AIM OF THE EXERCISE:
A faithful copy without images is required: write out all the records exactly.

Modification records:

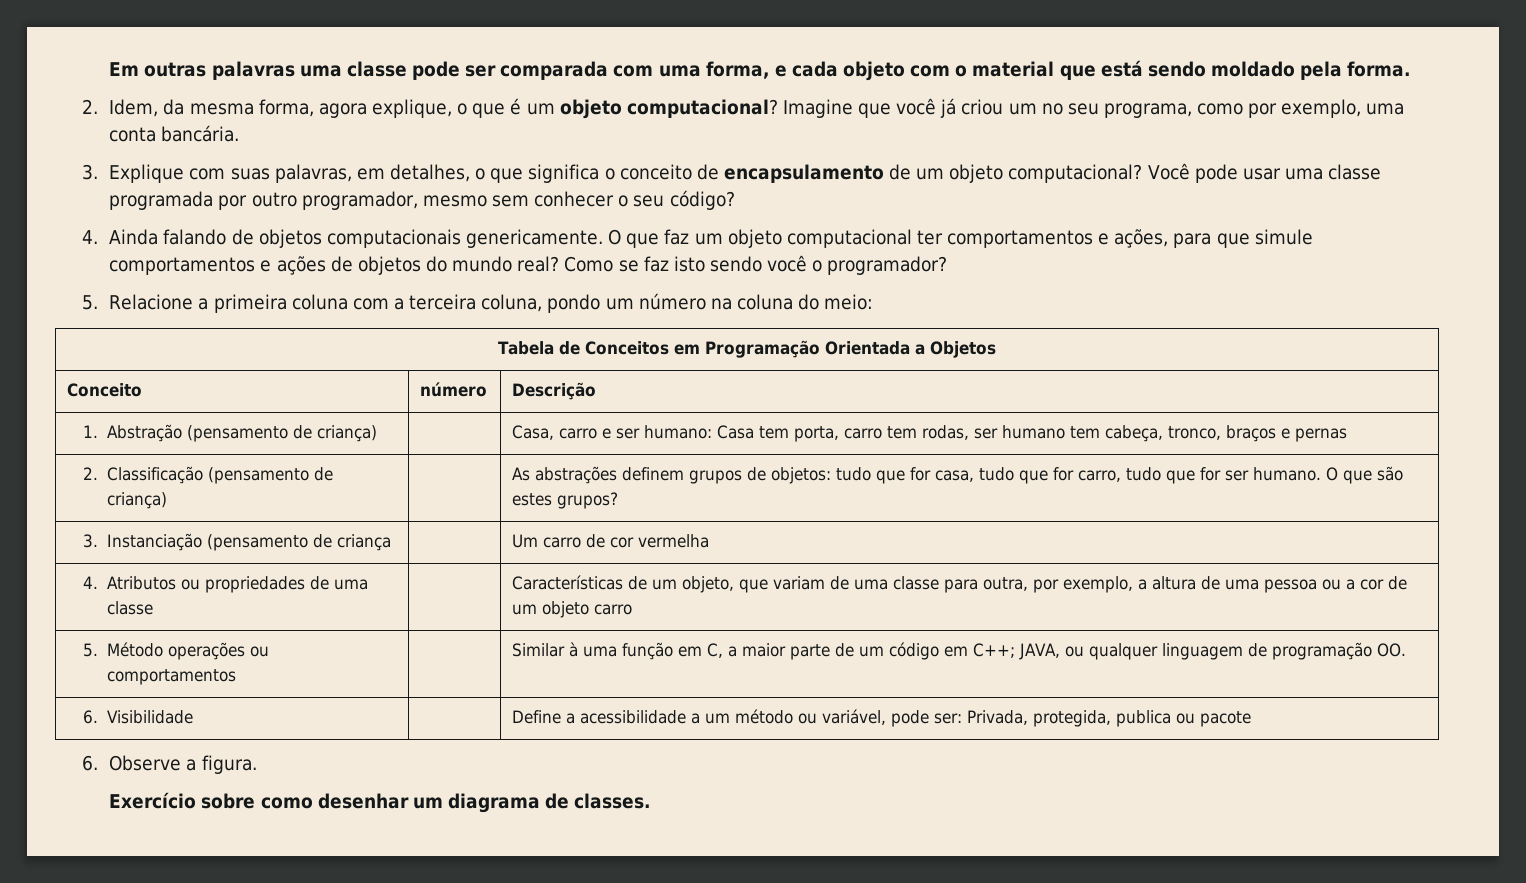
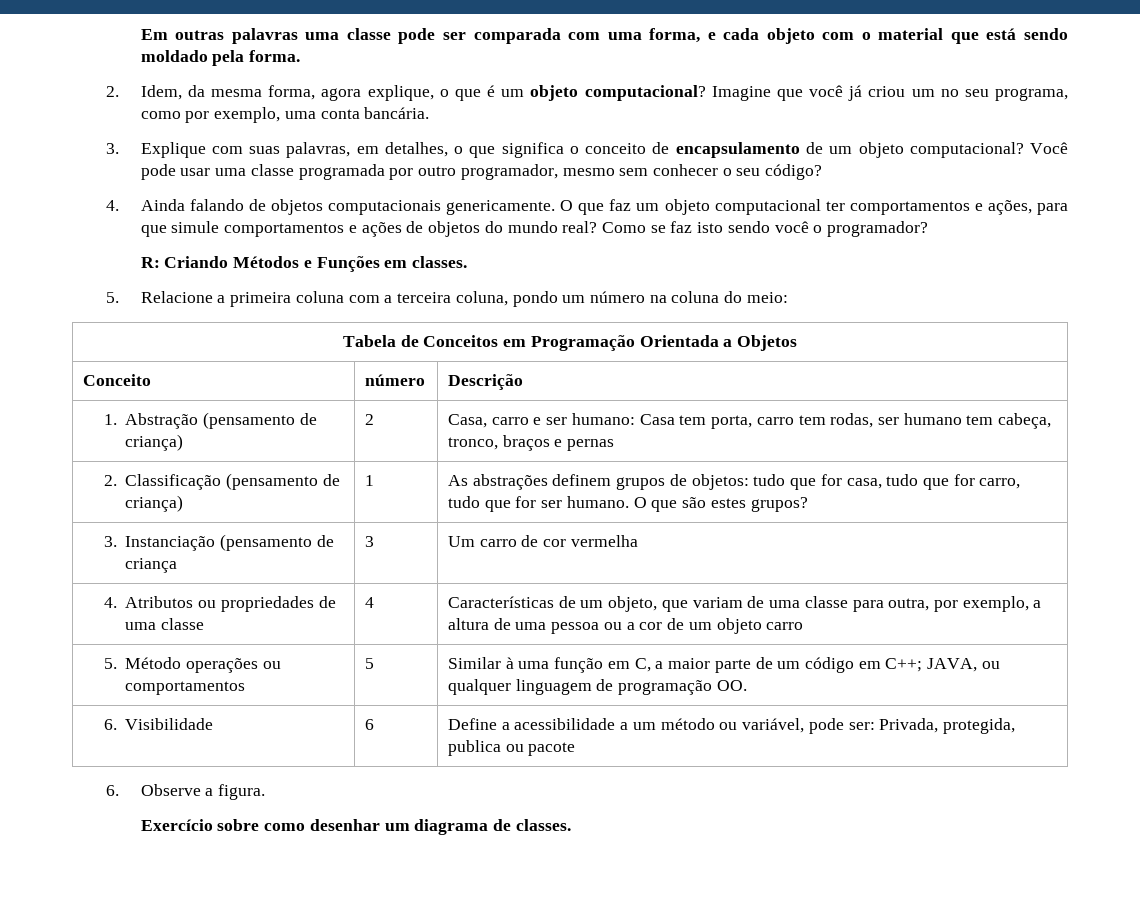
+ R: Criando Métodos e Funções em classes.
- 1. Abstração (pensamento de criança) | | Casa, carro e ser humano: Casa tem porta, carro tem rodas, ser humano tem cabeça, tronco, braços e pernas
+ 1. Abstração (pensamento de criança) | 2 | Casa, carro e ser humano: Casa tem porta, carro tem rodas, ser humano tem cabeça, tronco, braços e pernas
- 2. Classificação (pensamento de criança) | | As abstrações definem grupos de objetos: tudo que for casa, tudo que for carro, tudo que for ser humano. O que são estes grupos?
+ 2. Classificação (pensamento de criança) | 1 | As abstrações definem grupos de objetos: tudo que for casa, tudo que for carro, tudo que for ser humano. O que são estes grupos?
- 3. Instanciação (pensamento de criança | | Um carro de cor vermelha
+ 3. Instanciação (pensamento de criança | 3 | Um carro de cor vermelha
- 4. Atributos ou propriedades de uma classe | | Características de um objeto, que variam de uma classe para outra, por exemplo, a altura de uma pessoa ou a cor de um objeto carro
+ 4. Atributos ou propriedades de uma classe | 4 | Características de um objeto, que variam de uma classe para outra, por exemplo, a altura de uma pessoa ou a cor de um objeto carro
- 5. Método operações ou comportamentos | | Similar à uma função em C, a maior parte de um código em C++; JAVA, ou qualquer linguagem de programação OO.
+ 5. Método operações ou comportamentos | 5 | Similar à uma função em C, a maior parte de um código em C++; JAVA, ou qualquer linguagem de programação OO.
- 6. Visibilidade | | Define a acessibilidade a um método ou variável, pode ser: Privada, protegida, publica ou pacote
+ 6. Visibilidade | 6 | Define a acessibilidade a um método ou variável, pode ser: Privada, protegida, publica ou pacote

FINISHED EXERCISE:
+ R: Criando Métodos e Funções em classes.
- 1. Abstração (pensamento de criança) | | Casa, carro e ser humano: Casa tem porta, carro tem rodas, ser humano tem cabeça, tronco, braços e pernas
+ 1. Abstração (pensamento de criança) | 2 | Casa, carro e ser humano: Casa tem porta, carro tem rodas, ser humano tem cabeça, tronco, braços e pernas
- 2. Classificação (pensamento de criança) | | As abstrações definem grupos de objetos: tudo que for casa, tudo que for carro, tudo que for ser humano. O que são estes grupos?
+ 2. Classificação (pensamento de criança) | 1 | As abstrações definem grupos de objetos: tudo que for casa, tudo que for carro, tudo que for ser humano. O que são estes grupos?
- 3. Instanciação (pensamento de criança | | Um carro de cor vermelha
+ 3. Instanciação (pensamento de criança | 3 | Um carro de cor vermelha
- 4. Atributos ou propriedades de uma classe | | Características de um objeto, que variam de uma classe para outra, por exemplo, a altura de uma pessoa ou a cor de um objeto carro
+ 4. Atributos ou propriedades de uma classe | 4 | Características de um objeto, que variam de uma classe para outra, por exemplo, a altura de uma pessoa ou a cor de um objeto carro
- 5. Método operações ou comportamentos | | Similar à uma função em C, a maior parte de um código em C++; JAVA, ou qualquer linguagem de programação OO.
+ 5. Método operações ou comportamentos | 5 | Similar à uma função em C, a maior parte de um código em C++; JAVA, ou qualquer linguagem de programação OO.
- 6. Visibilidade | | Define a acessibilidade a um método ou variável, pode ser: Privada, protegida, publica ou pacote
+ 6. Visibilidade | 6 | Define a acessibilidade a um método ou variável, pode ser: Privada, protegida, publica ou pacote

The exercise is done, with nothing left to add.